### To do:
Write out the opening lines of the data word for word, up to and including the line with "[319,323,373,334] overtime). ->", and leave every picture and every later line out.

### Available records:

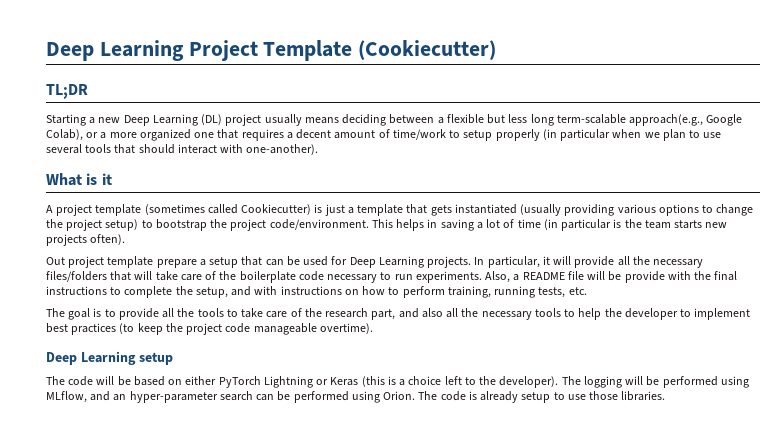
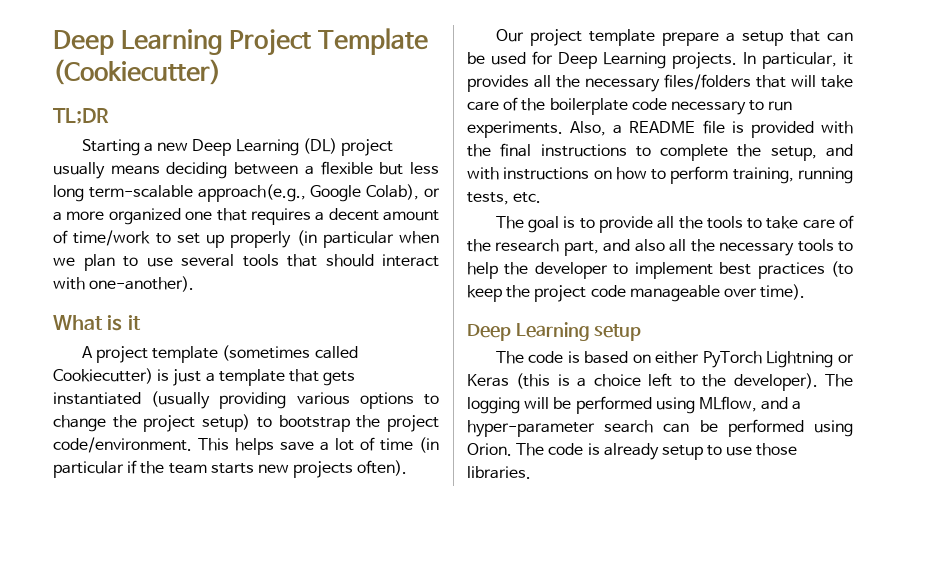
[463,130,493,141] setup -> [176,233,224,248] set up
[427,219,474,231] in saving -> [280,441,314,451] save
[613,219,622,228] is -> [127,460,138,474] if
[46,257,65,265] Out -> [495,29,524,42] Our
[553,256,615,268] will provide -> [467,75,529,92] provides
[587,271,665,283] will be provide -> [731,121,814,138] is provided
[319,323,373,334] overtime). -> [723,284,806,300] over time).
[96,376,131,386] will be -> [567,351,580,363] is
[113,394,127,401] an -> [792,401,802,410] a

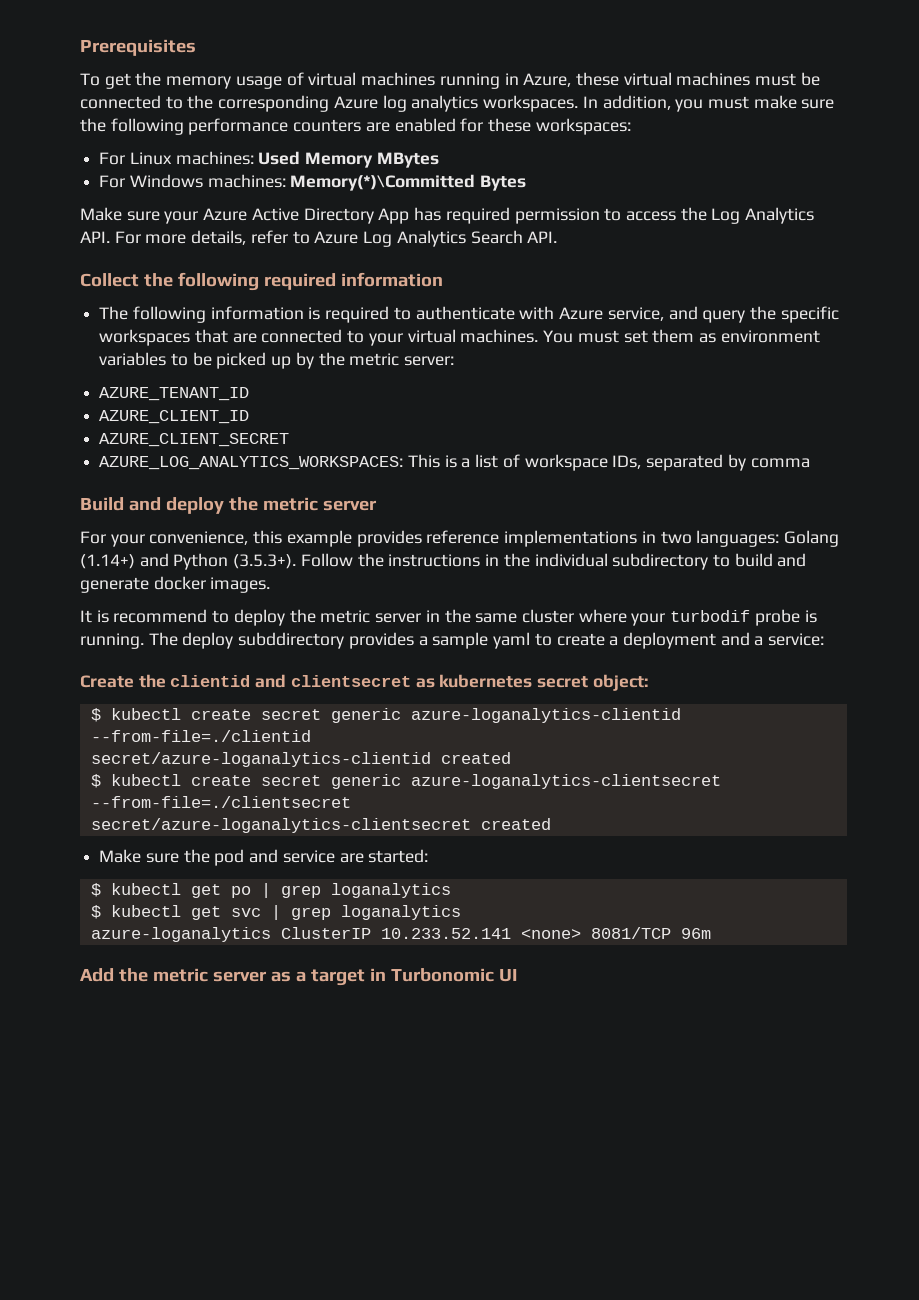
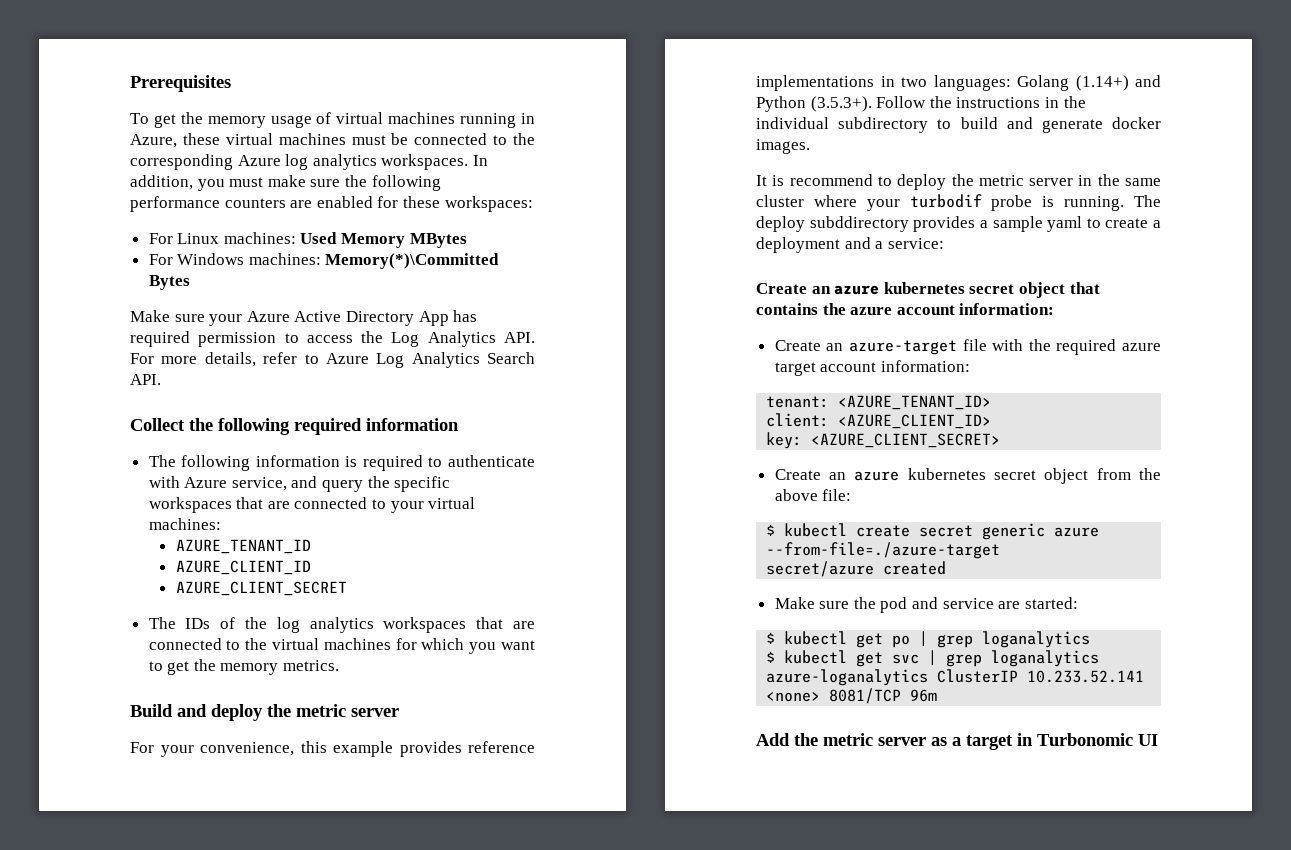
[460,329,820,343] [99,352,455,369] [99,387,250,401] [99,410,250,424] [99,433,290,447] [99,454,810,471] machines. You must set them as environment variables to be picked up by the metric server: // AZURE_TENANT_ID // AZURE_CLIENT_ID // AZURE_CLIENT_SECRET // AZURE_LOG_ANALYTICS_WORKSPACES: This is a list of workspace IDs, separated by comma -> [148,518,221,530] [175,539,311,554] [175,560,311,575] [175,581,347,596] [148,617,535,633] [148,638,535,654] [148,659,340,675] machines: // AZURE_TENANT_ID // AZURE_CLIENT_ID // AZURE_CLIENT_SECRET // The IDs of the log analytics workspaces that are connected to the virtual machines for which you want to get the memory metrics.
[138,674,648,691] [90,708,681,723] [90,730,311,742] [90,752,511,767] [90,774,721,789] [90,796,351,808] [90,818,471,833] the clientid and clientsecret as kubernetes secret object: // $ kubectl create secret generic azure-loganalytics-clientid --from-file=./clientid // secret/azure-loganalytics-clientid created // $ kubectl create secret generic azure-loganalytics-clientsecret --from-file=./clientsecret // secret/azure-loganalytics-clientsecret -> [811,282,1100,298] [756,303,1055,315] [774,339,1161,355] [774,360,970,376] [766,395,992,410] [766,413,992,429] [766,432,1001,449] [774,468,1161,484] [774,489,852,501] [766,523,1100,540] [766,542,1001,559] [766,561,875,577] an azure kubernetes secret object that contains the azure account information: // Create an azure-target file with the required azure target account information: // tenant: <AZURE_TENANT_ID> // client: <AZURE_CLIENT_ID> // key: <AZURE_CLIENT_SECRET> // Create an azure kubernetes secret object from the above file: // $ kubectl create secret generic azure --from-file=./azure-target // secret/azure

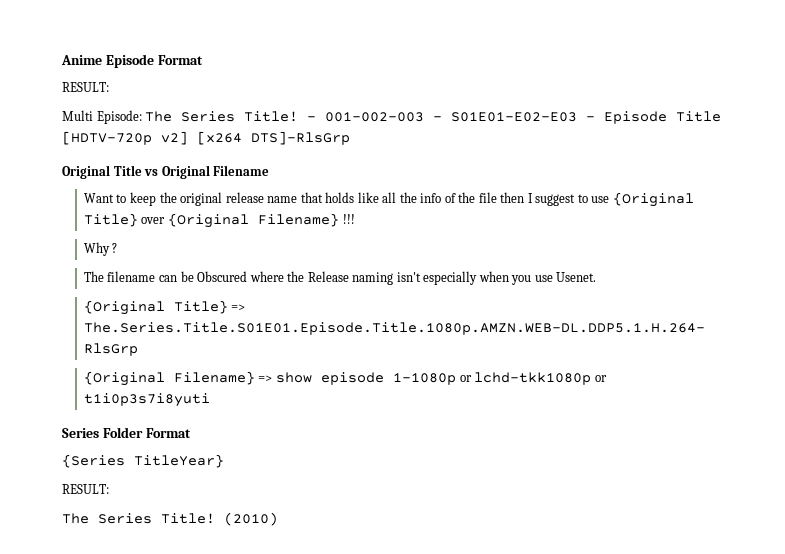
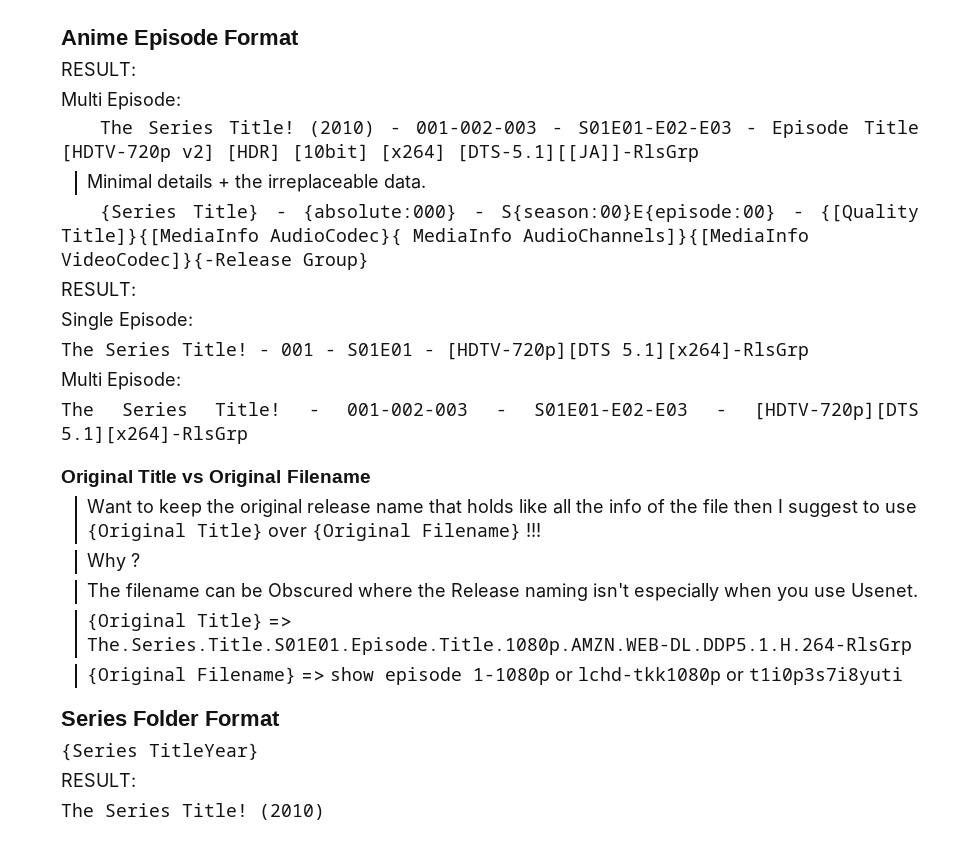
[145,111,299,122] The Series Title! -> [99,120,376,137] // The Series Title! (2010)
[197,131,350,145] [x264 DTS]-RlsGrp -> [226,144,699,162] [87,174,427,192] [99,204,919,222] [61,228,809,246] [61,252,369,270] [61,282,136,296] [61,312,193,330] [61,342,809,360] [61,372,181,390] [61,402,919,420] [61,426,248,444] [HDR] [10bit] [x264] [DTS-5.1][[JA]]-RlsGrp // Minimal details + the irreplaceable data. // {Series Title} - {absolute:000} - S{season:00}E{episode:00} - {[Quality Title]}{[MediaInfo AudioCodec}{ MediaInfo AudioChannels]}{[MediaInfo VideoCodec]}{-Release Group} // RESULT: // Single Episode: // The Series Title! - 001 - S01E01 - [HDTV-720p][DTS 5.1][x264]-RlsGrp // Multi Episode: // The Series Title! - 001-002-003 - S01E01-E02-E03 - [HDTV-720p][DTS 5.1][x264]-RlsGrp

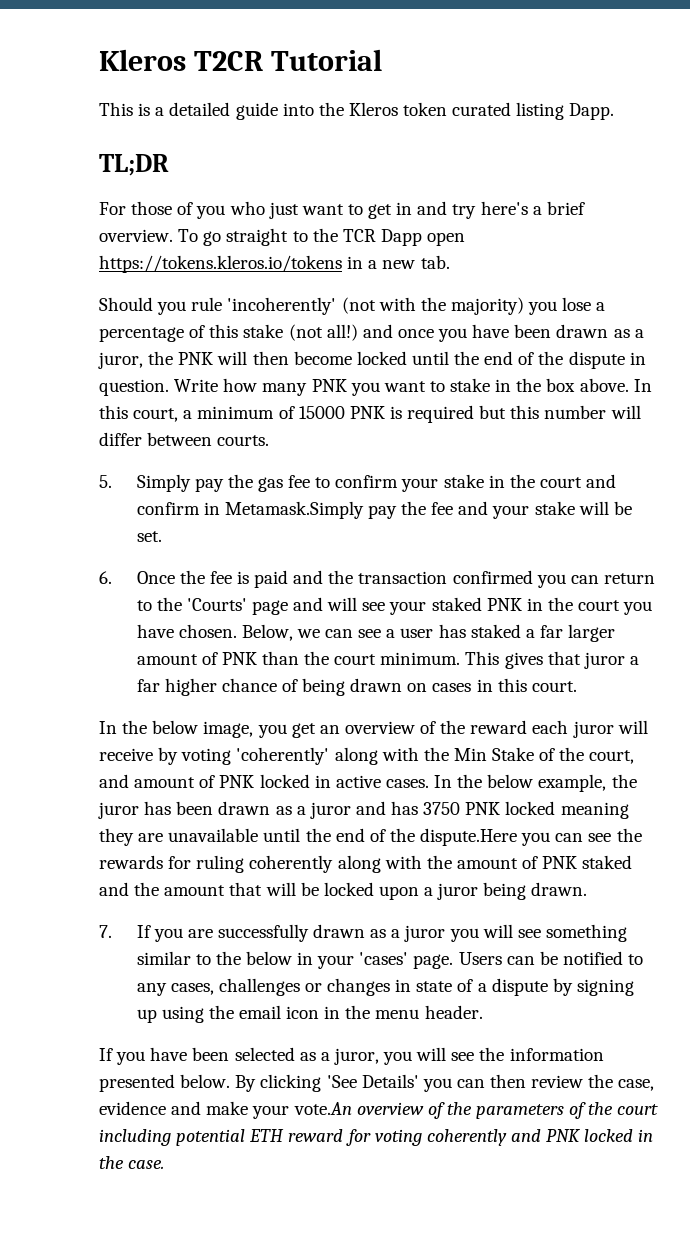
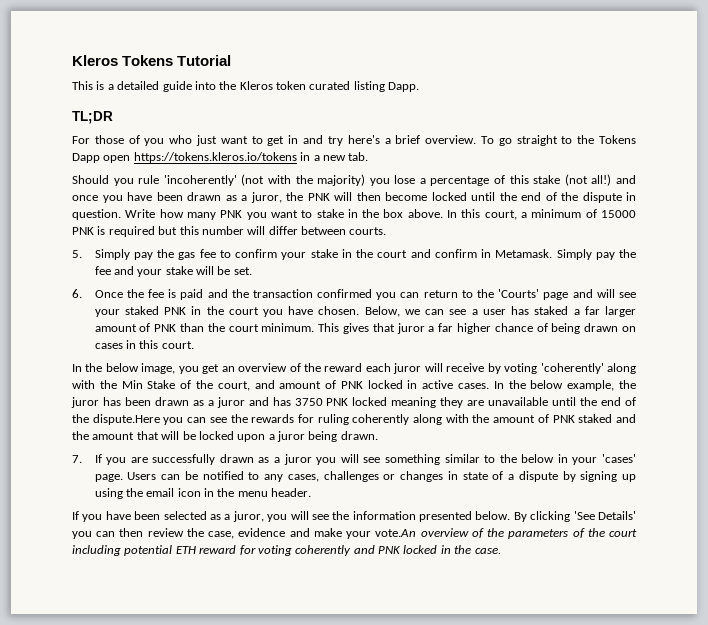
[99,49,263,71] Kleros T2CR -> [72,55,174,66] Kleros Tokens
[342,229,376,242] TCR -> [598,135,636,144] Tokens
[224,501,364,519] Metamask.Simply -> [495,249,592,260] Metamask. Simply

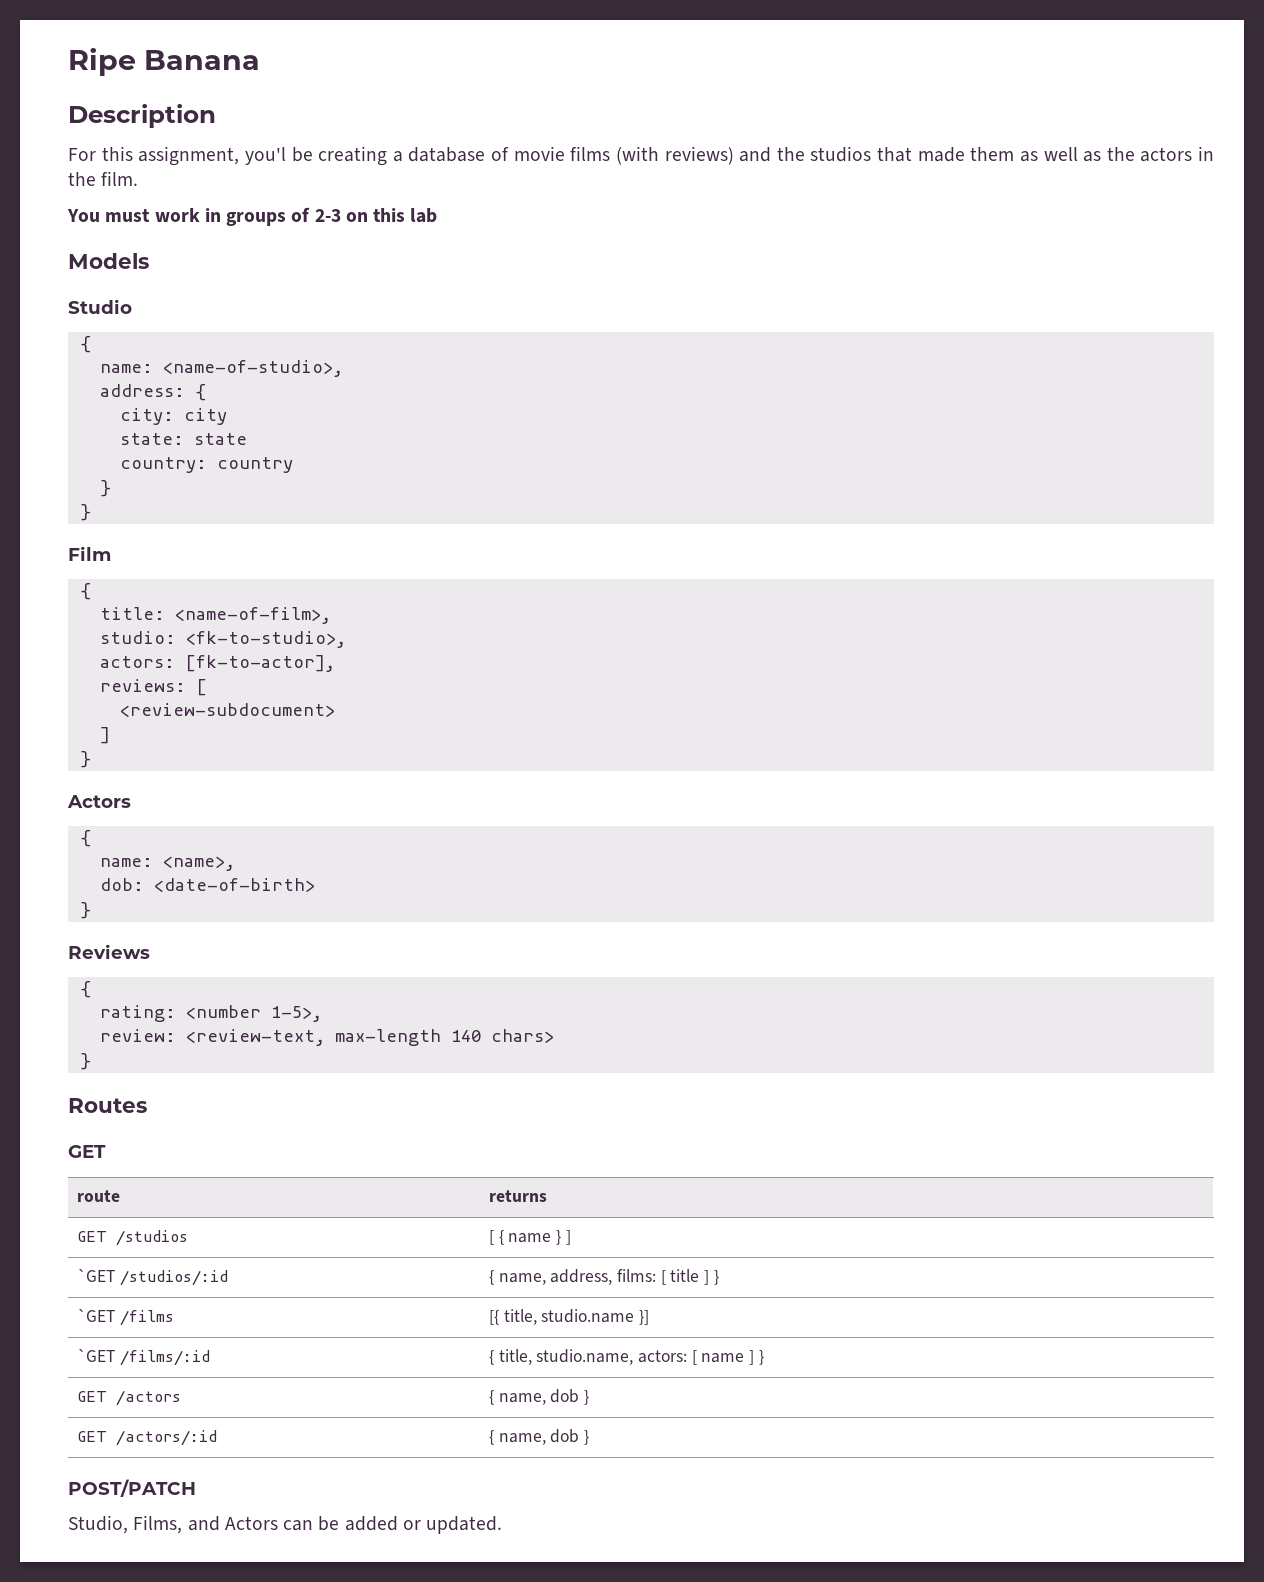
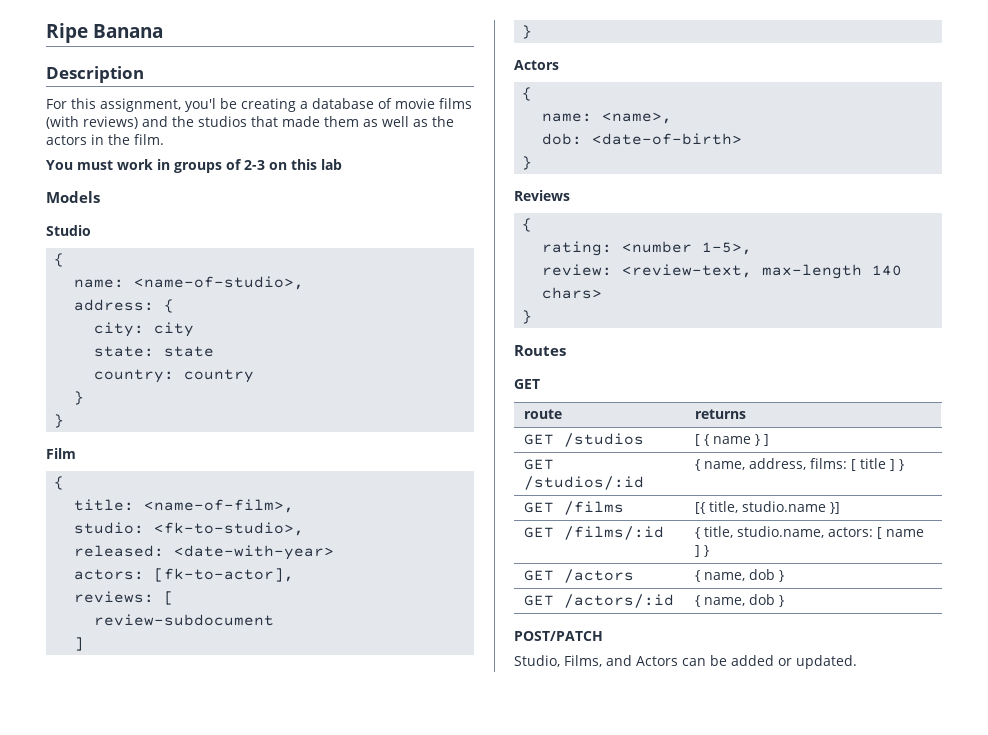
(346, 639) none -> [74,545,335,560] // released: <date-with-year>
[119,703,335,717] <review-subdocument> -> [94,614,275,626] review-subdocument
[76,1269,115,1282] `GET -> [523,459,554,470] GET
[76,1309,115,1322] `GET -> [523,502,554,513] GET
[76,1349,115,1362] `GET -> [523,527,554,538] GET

### Task solution:
[463,130,493,141] setup -> [176,233,224,248] set up
[427,219,474,231] in saving -> [280,441,314,451] save
[613,219,622,228] is -> [127,460,138,474] if
[46,257,65,265] Out -> [495,29,524,42] Our
[553,256,615,268] will provide -> [467,75,529,92] provides
[587,271,665,283] will be provide -> [731,121,814,138] is provided
[319,323,373,334] overtime). -> [723,284,806,300] over time).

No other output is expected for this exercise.